And that's when I started investigating how to do on the GPU. So we took one look at CUDA and I was like maybe not. I tried Vulkan because I have a decent amount of experience in Vulkan trying to render engines
also wait too much boiler plate code and so then I went around looking and SYCL came up and tried it. And very easy. So we used SYCL to accelerate the creation of our tokenizers the vocab building and it's
pretty big acceleration I think it's like my 12900KS is about eleven to twelve times slower than a 3090 and this is with SYCL. So I don't think the codes particularly well optimized like native CUDA would be but it's a very big speed up basically.
8:05
[Tony]: So you're actually running… you wrote it in SYCL but just to be clear for our listeners, you're running it
on an NVIDIA 3090
[Harvey]: yep
8:14
[Tony]: Cool! And what compiler, how did you actually get it to compile for that?
[Harvey]: It was probably the easiest thing I've ever done involving Github. It was literally just pull the LLVM git repo, follow the instructions, which was like three things in command line and then twenty minutes later
I had myself a compiler which after I had played with it for five minutes to work my way around how to use the command line for it which was actually, I don't know why I did that because it was standard. I basically did a
test build of it and then it worked and we tested it and then it was like hurray, I've got it working. It was really easy actually
[Joshua]: yeah
8:58
[Tony]: has that made your life easier having the shorter load time?

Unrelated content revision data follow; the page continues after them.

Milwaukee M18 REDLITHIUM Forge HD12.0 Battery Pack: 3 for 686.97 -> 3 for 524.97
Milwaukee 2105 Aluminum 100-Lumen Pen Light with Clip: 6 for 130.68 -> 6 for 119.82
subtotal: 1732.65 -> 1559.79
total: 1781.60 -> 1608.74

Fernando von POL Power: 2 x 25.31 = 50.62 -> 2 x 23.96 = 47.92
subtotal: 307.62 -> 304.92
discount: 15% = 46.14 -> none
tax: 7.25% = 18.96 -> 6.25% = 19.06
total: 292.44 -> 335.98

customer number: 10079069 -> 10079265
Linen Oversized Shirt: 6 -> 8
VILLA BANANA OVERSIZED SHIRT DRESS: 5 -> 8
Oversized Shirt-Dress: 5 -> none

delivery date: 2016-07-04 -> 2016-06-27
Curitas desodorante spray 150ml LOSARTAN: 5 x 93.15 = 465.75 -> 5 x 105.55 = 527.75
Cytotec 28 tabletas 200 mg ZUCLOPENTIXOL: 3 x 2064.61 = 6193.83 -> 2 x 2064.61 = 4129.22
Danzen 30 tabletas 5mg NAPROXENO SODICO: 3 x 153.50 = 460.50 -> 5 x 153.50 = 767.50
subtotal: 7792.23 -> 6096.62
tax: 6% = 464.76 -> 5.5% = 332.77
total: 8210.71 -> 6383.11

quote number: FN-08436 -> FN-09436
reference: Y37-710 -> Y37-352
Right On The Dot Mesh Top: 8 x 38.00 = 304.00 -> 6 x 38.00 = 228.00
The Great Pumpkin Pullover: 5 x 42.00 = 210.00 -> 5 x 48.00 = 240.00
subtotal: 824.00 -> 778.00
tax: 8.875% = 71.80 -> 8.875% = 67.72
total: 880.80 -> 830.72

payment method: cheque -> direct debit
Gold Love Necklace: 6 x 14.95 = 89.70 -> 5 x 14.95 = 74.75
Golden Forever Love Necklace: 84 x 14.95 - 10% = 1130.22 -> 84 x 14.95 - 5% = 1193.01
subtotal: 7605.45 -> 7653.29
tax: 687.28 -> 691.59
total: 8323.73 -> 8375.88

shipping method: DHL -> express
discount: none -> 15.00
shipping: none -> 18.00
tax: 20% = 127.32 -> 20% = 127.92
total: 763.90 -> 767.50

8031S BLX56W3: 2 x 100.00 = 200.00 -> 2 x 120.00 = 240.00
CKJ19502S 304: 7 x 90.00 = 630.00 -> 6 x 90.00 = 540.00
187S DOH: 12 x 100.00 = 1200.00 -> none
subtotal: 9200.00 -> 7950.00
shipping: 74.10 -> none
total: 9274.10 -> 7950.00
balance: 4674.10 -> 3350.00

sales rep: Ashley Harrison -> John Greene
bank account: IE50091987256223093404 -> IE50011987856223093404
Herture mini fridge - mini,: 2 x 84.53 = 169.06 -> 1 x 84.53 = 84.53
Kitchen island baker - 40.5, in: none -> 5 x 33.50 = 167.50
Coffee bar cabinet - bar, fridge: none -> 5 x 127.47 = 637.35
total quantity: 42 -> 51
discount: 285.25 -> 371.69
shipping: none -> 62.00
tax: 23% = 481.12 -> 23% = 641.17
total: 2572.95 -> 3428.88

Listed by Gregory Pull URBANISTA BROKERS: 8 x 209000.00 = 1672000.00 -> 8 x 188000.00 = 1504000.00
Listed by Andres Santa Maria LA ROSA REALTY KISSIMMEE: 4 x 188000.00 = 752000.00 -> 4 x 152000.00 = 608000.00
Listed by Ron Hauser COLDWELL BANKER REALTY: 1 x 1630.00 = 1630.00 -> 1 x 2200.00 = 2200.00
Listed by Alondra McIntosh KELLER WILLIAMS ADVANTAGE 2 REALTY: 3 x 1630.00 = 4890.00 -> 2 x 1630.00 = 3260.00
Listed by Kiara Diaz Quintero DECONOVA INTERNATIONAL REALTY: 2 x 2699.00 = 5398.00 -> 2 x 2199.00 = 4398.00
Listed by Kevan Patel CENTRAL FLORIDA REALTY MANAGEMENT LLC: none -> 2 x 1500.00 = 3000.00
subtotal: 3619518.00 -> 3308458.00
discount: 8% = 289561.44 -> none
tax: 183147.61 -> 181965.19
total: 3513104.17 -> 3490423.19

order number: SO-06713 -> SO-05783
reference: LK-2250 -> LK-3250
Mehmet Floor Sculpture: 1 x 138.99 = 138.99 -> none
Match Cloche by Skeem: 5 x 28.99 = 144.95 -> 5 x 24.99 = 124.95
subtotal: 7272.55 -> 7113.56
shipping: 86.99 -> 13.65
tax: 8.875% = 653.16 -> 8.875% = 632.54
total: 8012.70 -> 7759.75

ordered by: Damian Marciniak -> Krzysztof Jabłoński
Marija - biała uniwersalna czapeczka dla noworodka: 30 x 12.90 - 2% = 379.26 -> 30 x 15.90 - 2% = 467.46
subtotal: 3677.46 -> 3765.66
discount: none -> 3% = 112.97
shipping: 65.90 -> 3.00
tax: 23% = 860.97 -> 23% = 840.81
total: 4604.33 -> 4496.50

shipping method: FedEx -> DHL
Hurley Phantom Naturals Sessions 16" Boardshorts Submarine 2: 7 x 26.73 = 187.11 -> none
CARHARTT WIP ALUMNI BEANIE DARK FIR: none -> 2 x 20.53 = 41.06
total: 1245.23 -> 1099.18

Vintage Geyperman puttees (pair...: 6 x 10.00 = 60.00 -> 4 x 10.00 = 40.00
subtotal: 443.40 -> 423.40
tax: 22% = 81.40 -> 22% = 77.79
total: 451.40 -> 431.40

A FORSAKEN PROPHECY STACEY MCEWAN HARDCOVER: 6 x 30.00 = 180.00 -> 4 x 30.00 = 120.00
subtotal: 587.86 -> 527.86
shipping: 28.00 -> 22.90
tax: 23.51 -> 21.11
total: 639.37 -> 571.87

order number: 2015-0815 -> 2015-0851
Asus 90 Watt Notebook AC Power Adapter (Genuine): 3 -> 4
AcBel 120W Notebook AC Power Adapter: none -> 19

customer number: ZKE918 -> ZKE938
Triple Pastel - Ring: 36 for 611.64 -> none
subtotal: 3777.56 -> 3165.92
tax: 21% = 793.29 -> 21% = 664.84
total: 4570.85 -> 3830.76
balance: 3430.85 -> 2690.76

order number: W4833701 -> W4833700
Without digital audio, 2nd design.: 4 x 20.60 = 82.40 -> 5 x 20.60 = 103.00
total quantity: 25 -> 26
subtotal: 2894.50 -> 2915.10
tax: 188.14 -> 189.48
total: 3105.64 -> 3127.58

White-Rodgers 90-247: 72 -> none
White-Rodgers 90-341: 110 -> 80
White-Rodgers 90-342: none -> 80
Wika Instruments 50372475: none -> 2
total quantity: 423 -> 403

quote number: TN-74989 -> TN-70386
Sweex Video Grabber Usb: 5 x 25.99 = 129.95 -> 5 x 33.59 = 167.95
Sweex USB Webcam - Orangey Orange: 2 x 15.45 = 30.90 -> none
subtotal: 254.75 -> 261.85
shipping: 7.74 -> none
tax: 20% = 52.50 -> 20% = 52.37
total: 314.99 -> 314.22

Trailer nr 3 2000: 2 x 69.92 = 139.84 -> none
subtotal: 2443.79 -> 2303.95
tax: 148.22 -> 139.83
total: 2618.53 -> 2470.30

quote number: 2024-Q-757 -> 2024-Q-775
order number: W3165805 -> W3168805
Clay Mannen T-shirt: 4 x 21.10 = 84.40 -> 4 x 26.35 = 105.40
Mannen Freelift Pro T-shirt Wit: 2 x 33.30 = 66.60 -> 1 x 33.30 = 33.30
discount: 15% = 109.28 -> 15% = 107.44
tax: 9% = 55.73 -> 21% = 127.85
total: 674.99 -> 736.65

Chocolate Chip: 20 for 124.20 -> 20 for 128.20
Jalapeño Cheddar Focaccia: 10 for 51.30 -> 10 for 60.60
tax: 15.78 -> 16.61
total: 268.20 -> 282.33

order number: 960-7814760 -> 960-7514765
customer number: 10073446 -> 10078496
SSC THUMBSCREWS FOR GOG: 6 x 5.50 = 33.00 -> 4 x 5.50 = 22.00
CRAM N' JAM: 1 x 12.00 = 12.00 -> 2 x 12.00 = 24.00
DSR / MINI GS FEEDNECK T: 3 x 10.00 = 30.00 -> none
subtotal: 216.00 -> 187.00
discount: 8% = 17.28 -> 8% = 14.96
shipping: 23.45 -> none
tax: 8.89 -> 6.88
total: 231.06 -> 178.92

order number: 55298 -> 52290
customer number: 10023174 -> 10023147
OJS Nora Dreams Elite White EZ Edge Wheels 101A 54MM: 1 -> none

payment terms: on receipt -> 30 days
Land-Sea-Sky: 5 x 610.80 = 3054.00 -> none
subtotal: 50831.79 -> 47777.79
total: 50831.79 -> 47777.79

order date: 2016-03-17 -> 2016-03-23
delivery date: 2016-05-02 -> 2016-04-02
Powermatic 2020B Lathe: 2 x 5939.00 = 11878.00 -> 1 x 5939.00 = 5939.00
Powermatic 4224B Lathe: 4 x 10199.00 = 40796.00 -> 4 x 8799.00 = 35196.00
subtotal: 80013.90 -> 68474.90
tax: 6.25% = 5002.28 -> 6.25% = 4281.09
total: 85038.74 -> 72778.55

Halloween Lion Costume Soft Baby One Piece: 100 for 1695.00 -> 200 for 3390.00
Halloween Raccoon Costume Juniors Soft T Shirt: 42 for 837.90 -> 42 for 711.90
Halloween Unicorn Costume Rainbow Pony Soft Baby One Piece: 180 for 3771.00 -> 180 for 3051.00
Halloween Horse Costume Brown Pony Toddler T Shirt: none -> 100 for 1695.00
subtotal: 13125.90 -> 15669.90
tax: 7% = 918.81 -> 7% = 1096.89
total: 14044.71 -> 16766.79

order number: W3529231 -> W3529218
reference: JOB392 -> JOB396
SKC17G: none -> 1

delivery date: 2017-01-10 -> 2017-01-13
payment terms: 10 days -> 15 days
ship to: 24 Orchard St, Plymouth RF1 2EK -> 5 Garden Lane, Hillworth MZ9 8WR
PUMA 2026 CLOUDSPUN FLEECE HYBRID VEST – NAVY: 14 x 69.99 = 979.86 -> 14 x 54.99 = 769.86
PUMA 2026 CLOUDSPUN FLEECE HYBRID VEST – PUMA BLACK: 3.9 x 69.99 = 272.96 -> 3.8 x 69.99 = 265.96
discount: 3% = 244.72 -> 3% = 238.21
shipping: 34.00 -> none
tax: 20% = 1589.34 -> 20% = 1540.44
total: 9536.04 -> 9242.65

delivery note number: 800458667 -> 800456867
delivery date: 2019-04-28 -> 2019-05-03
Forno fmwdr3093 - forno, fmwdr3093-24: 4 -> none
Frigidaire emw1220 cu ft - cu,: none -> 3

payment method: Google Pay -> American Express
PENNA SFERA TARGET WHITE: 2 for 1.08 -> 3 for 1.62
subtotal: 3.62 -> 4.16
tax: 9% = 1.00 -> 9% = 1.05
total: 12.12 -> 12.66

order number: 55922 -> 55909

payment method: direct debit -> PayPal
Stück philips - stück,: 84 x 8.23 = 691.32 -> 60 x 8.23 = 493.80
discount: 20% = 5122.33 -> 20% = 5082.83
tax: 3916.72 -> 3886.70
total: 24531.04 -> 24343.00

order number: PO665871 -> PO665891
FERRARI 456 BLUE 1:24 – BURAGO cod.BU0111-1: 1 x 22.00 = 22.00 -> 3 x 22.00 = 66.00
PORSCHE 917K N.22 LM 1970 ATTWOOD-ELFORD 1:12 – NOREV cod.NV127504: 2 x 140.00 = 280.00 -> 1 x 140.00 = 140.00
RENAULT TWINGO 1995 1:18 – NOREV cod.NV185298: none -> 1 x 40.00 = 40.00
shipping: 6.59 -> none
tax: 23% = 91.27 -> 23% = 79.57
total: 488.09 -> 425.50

Is it making your development cycles any better?
[Joshua]: Yes, one hundred percent
[Harvey]: Yeah, cause when we have issues with the training right and to be able to actually encounter those issues we need to be able to start training so the fact that we can actually load the data up in a coupple of seconds now versus thirty or forty minutes it actually exposes us to a lot more bugs and a lot more issues that we're trying to fix but that's good it's progress.
9:32
[Tony] I’m curious what topics does your chat bot cover. So if it's in Discord there's a lot of different types of conversations going in Discord. You said it's not very good. What actually do I get out of talking to Gavin?
[Joshua]: That’s where this gets a little bit interesting. When I first started Gavin, the easiest data set or the easiest way for me to collect a bunch of text data without having to break TOS and scrape a bunch of sites
was to already use a data set out there.
So I ripped Reddit it because there's pushshift/io. The CDN has all the files they used for the last, back into like 2015 of all comments. So I just downloaded all of them. Took its time. And processed them into a databases which I've since somehow managed to delete but that’s a future me problem. And then from there I've used Harvey’s, other parts of Harvey's tools, using Intel, converted from that JSON data into custom file formats. Which is how the load times are crazy, crazy fast now.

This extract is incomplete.